Original by Andrey Polunin

Since it’s February 23, the Fatherland’s Defender Day, it would be appropriate to analyze the initial impact of Russia’s forces in Syria. First of all, Russian aircraft have been in combat for almost five months and secondly, the Syrian campaign is on the threshold of a pause largely thanks to the Russian forces.

On Sunday, February 21, Russia’s Foreign Minister Sergey Lavrov and US Secretary of State John Kerry reached a preliminary agreement on a ceasefire in Syria. Commenting on their phone discussions, Kerry said that “the ceasefire is now closer than ever.” The US State Department later disseminated a joint statement which states that Moscow and Washington offered the warring parties in Syria to stop fighting on February 27 at midnight (Damascus time). This ceasefire does not extend to ISIS, Jabhat al-Nusra, and other organizations designated as terrorist by the UN. The statement emphasizes that Russian and Syrian aircraft will stop attacking Syrian opposition during the ceasefire.

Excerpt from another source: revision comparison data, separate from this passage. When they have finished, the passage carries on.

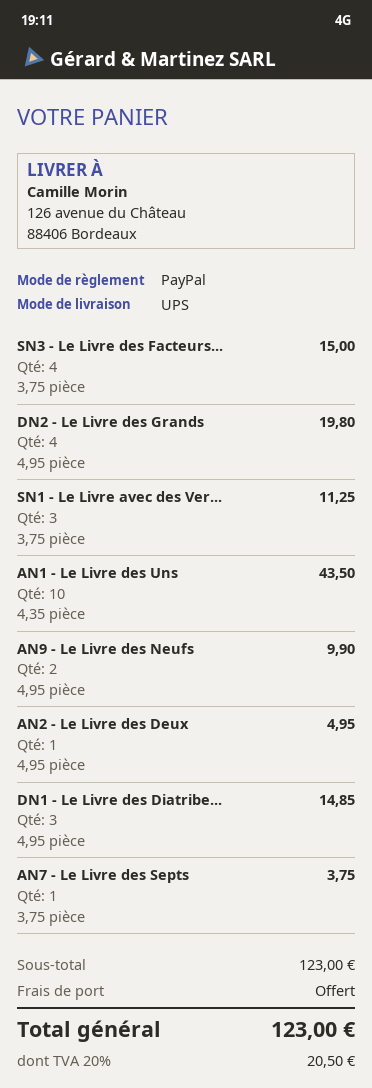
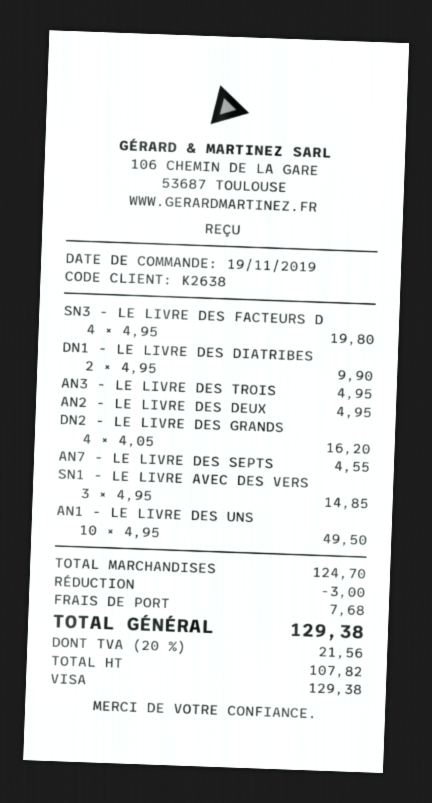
payment method: PayPal -> Visa
SN3 - Le Livre des Facteurs...: 4 x 3.75 = 15.00 -> 4 x 4.95 = 19.80
DN2 - Le Livre des Grands: 4 x 4.95 = 19.80 -> 4 x 4.05 = 16.20
SN1 - Le Livre avec des Ver...: 3 x 3.75 = 11.25 -> 3 x 4.95 = 14.85
AN1 - Le Livre des Uns: 10 x 4.35 = 43.50 -> 10 x 4.95 = 49.50
AN9 - Le Livre des Neufs: 2 x 4.95 = 9.90 -> none
DN1 - Le Livre des Diatribe...: 3 x 4.95 = 14.85 -> 2 x 4.95 = 9.90
AN7 - Le Livre des Septs: 1 x 3.75 = 3.75 -> 1 x 4.55 = 4.55
AN3 - LE LIVRE DES TROIS: none -> 1 x 4.95 = 4.95
subtotal: 123.00 -> 124.70
discount: none -> 3.00
shipping: 0.00 -> 7.68
tax: 20% = 20.50 -> 20% = 21.56
total: 123.00 -> 129.38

The preliminary ceasefire conditions were agreed to by Russian and US experts in Geneva and supported by the Syrian opposition’s Negotiating High Committee which includes members of several armed groups supported by Saudi Arabia. To be sure, the committee issued a list of its own demands.

The Syrian opposition insists that Russia and Iran “immediately and simultaneously” stopped bombing the opposition and President Assad release political prisoners and lift the siege of opposition-controlled towns to permit humanitarian aid access.

Kerry noted that the preliminary ceasefire details “are still being worked out.”

Sergey Lavrov earlier stated that it was Russian air operations that led to the breakthrough in the situation in Syria. Only thanks to our military successes were the current political negotiations possible.

According to the Main Operational Directorate of the Russian Armed Forces General Staff, Russian Aerospace Forces aircraft performed 6,000 combat missions. There were also about 100 air- and sea-launched cruise missiles used. Since the start of 2016 alone, more than 150 towns in the Aleppo, Idlib, Latakia, Hama, Homs, Damascus, Der ez-Zor, Haseke, Deraa, and Raqqa provinces have been liberated.

 –So how does the Russian military contribution to resolving the Syria crisis, how did Russia’s VKS change the tactical and geopolitical balance of power in the region?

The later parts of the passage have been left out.